= Apolipoprotein A-IV =

Protein-coding gene in humans

Apolipoprotein A-IV (also known as apoA-IV, apoAIV, or apoA4) is plasma protein that is the product of the human gene APOA4.

== Gene ==

APOA4 resides on chromosome 11 in close linkage to APOA1 and APOC3. APOA4 contains 3 exons separated by two introns, and is polymorphic, although most of the reported sequence polymorphisms occur in exon 3. The best validated and studied non-synonymous SNPs are a glutamine → histidine substitution at codon 360 and a threonine → serine substitution at codon 347; a sequence polymorphism has also been identified in the 3'UTR of the third exon. Intra-species comparative gene sequence analysis suggests that the APOA4 gene arose from APOA1 by gene duplication approximately 270 MYA.

== Function ==

The primary translation product of the APOA4 gene is a 396-residue preprotein, which undergoes proteolytic processing to yield apo A-IV, a 376-residue mature O-linked glycoprotein. In most mammals, including humans, apo A-IV synthesis is confined to the intestine; however in mice and rats hepatic synthesis also occurs.
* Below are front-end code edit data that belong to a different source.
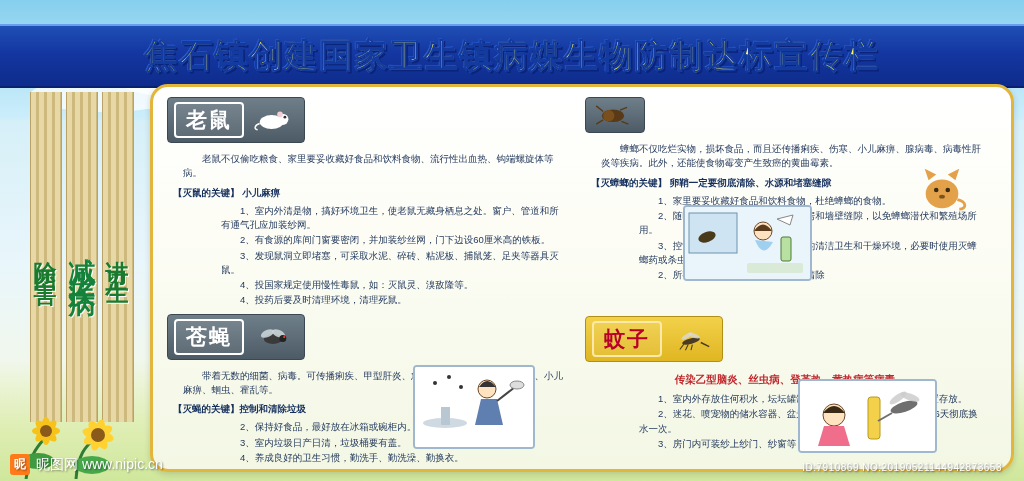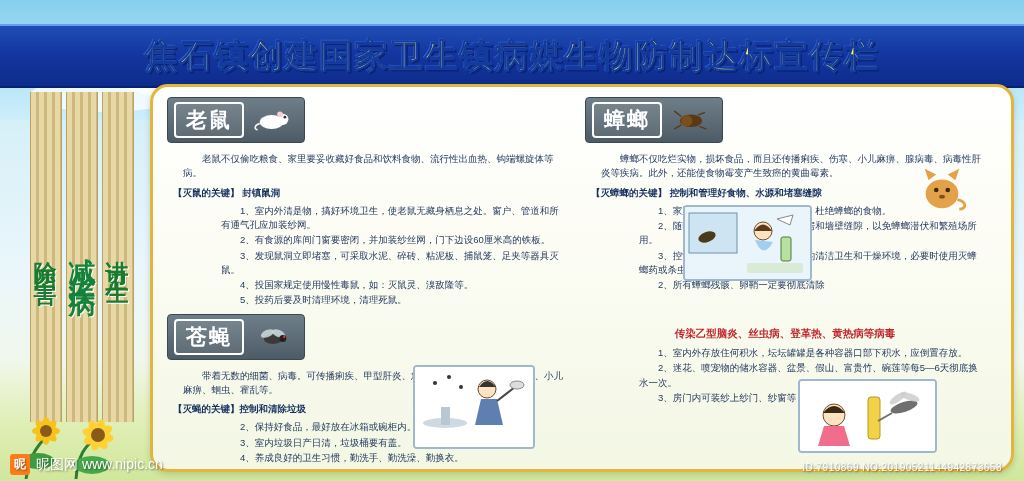--- a/index.html
+++ b/index.html
@@ -243,7 +243,6 @@
           <div>
             <div class="plaque dark">
               <div class="plaque-row">
-                <div class="plaque-title">蟑螂</div>
                 <svg class="critter" viewBox="0 0 60 34">
                   <ellipse cx="30" cy="18" rx="16" ry="9" fill="#5a3a16"></ellipse>
                   <ellipse cx="24" cy="18" rx="8" ry="8" fill="#7a4f1e"></ellipse>

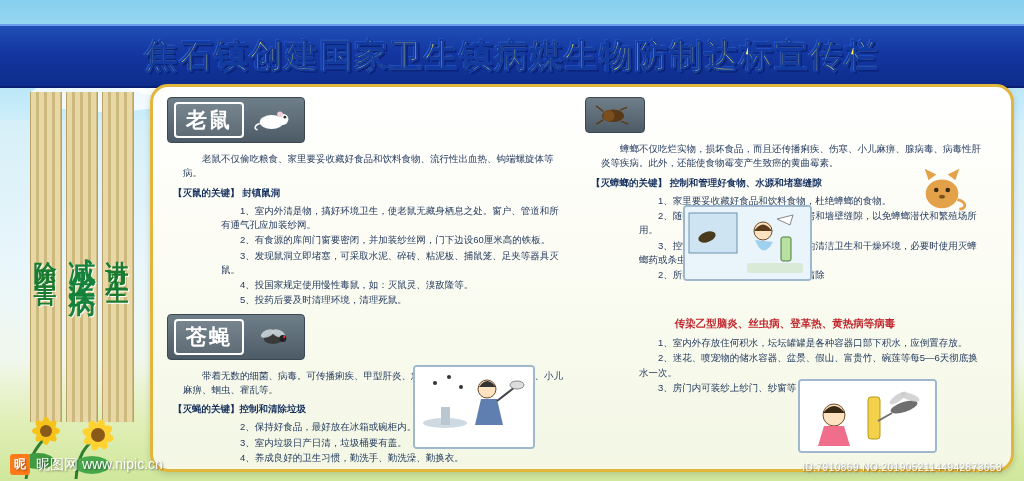--- a/index.html
+++ b/index.html
@@ -253,7 +253,7 @@
             </div>
             <div class="body-txt">
               <div class="lead">蟑螂不仅吃烂实物，损坏食品，而且还传播痢疾、伤寒、小儿麻痹、腺病毒、病毒性肝炎等疾病。此外，还能使食物霉变产生致癌的黄曲霉素。</div>
-              <div class="key">【灭蟑螂的关键】 控制和管理好食物、水源和堵塞缝隙</div>
+              <div class="key">【灭蟑螂的关键】 卵鞘一定要彻底清除、水源和堵塞缝隙</div>
               <ul class="list">
                 <li>1、家里要妥收藏好食品和饮料食物，杜绝蟑螂的食物。</li>
                 <li>2、随时清理垃圾和杂物，尤其是厨房和墙壁缝隙，以免蟑螂潜伏和繁殖场所用。</li>

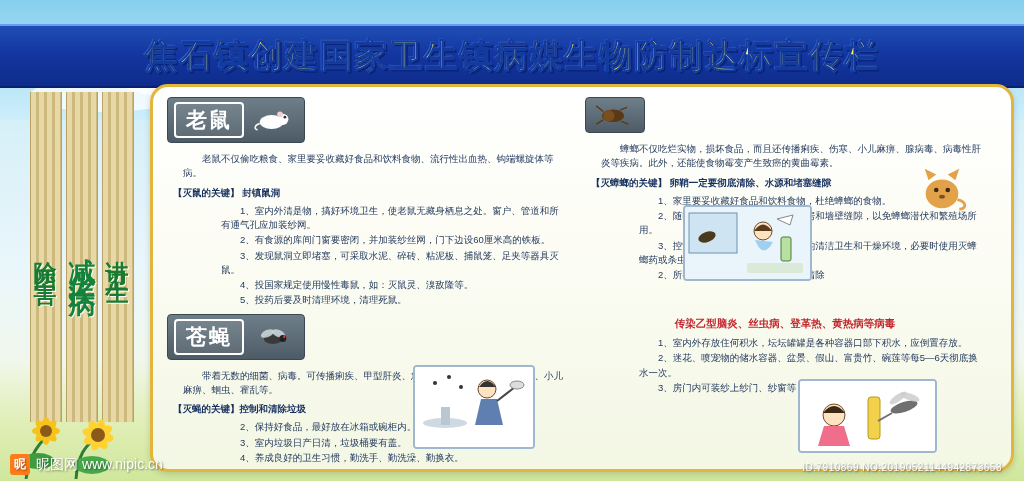--- a/index.html
+++ b/index.html
@@ -192,7 +192,7 @@
             </div>
             <div class="body-txt">
               <div class="lead">老鼠不仅偷吃粮食、家里要妥收藏好食品和饮料食物、流行性出血热、钩端螺旋体等病。</div>
-              <div class="key">【灭鼠的关键】 封镇鼠洞</div>
+              <div class="key">【灭鼠的关键】 小儿麻痹</div>
               <ul class="list">
                 <li>1、室内外清是物，搞好环境卫生，使老鼠无藏身栖息之处。窗户、管道和所有通气孔应加装纱网。</li>
                 <li>2、有食源的库间门窗要密闭，并加装纱丝网，门下边设60厘米高的铁板。</li>

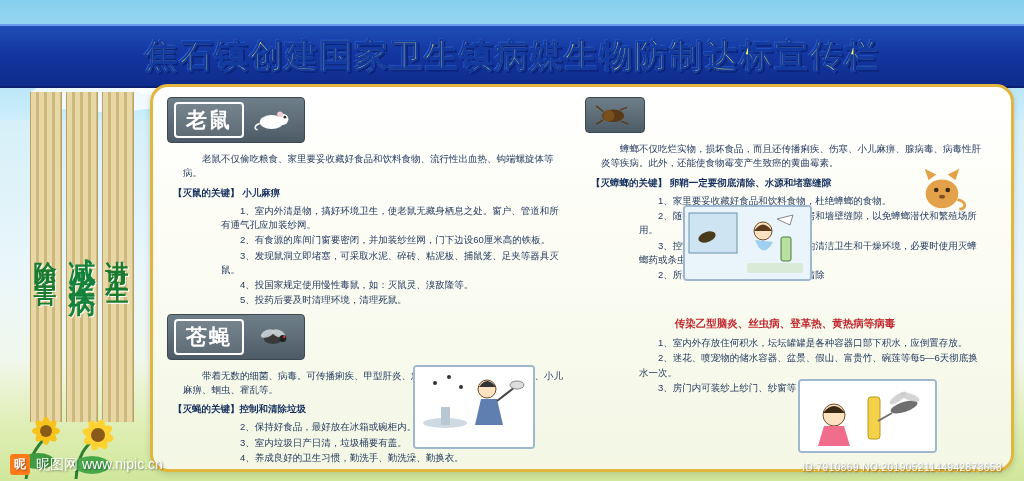--- a/index.html
+++ b/index.html
@@ -198,7 +198,7 @@
                 <li>2、有食源的库间门窗要密闭，并加装纱丝网，门下边设60厘米高的铁板。</li>
                 <li>3、发现鼠洞立即堵塞，可采取水泥、碎砖、粘泥板、捕鼠笼、足夹等器具灭鼠。</li>
                 <li>4、投国家规定使用慢性毒鼠，如：灭鼠灵、溴敌隆等。</li>
-                <li>5、投药后要及时清理环境，清理死鼠。</li>
+                <li>4、投药后要及时清理环境，清理死鼠。</li>
               </ul>
             </div>
             <svg class="mouse-pic" viewBox="0 0 60 50">

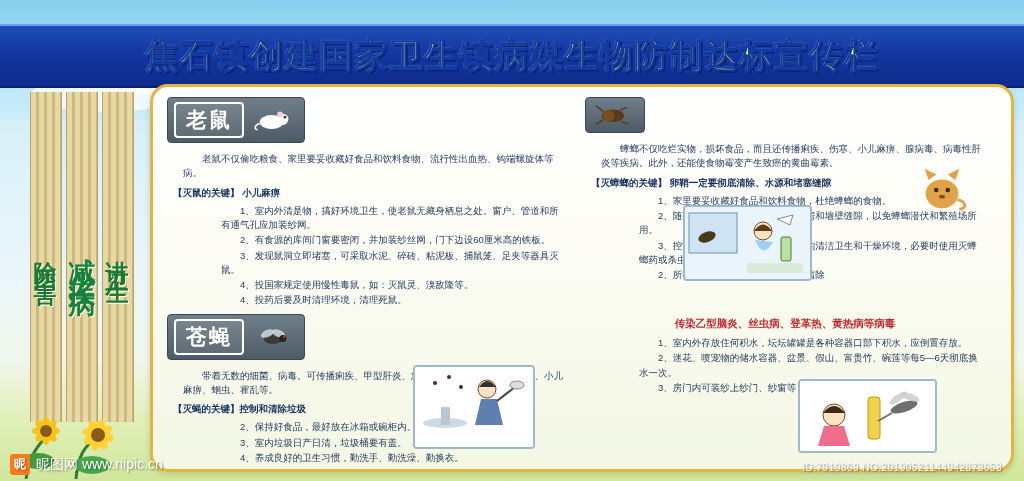--- a/index.html
+++ b/index.html
@@ -264,6 +264,18 @@
           </div>
 
           <div style="margin-top:34px;">
+            <div class="plaque yellow">
+              <div class="plaque-row">
+                <div class="plaque-title">蚊子</div>
+                <svg class="critter" viewBox="0 0 60 34">
+                  <ellipse cx="30" cy="20" rx="13" ry="4" fill="#4a3b24" transform="rotate(-15 30 20)"></ellipse>
+                  <ellipse cx="24" cy="13" rx="9" ry="3" fill="#d8d8d8" opacity=".8" transform="rotate(-30 24 13)"></ellipse>
+                  <ellipse cx="34" cy="12" rx="9" ry="3" fill="#d8d8d8" opacity=".8" transform="rotate(20 34 12)"></ellipse>
+                  <path d="M44 22 L56 28" stroke="#4a3b24" stroke-width="2"></path>
+                  <path d="M20 24 L14 32 M26 25 L22 33 M32 25 L30 33" stroke="#4a3b24" stroke-width="1.5"></path>
+                </svg>
+              </div>
+            </div>
             <div class="body-txt">
               <div class="red-line">传染乙型脑炎、丝虫病、登革热、黄热病等病毒</div>
               <ul class="list">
Apo A-IV is secreted into circulation on the surface of newly synthesized chylomicron particles. Intestinal fat absorption dramatically increases the synthesis and secretion of apo A-IV. Although its primary function in human lipid metabolism has not been established, apo A-IV has been found to:
- activate lecithin-cholesterol acyltransferase and cholesterylester transfer protein in vitro;
- play a role in the regulation of appetite and satiety in rodent models;
- display anti-oxidant and anti-atherogenic properties in vitro and in rodent models;
- modulate the efficiency of enterocyte and hepatic transcellular lipid transport in vitro.

Human apo A-IV deficiency has not been reported.

==Interactions==

APOA4 has been shown to interact with GPLD1.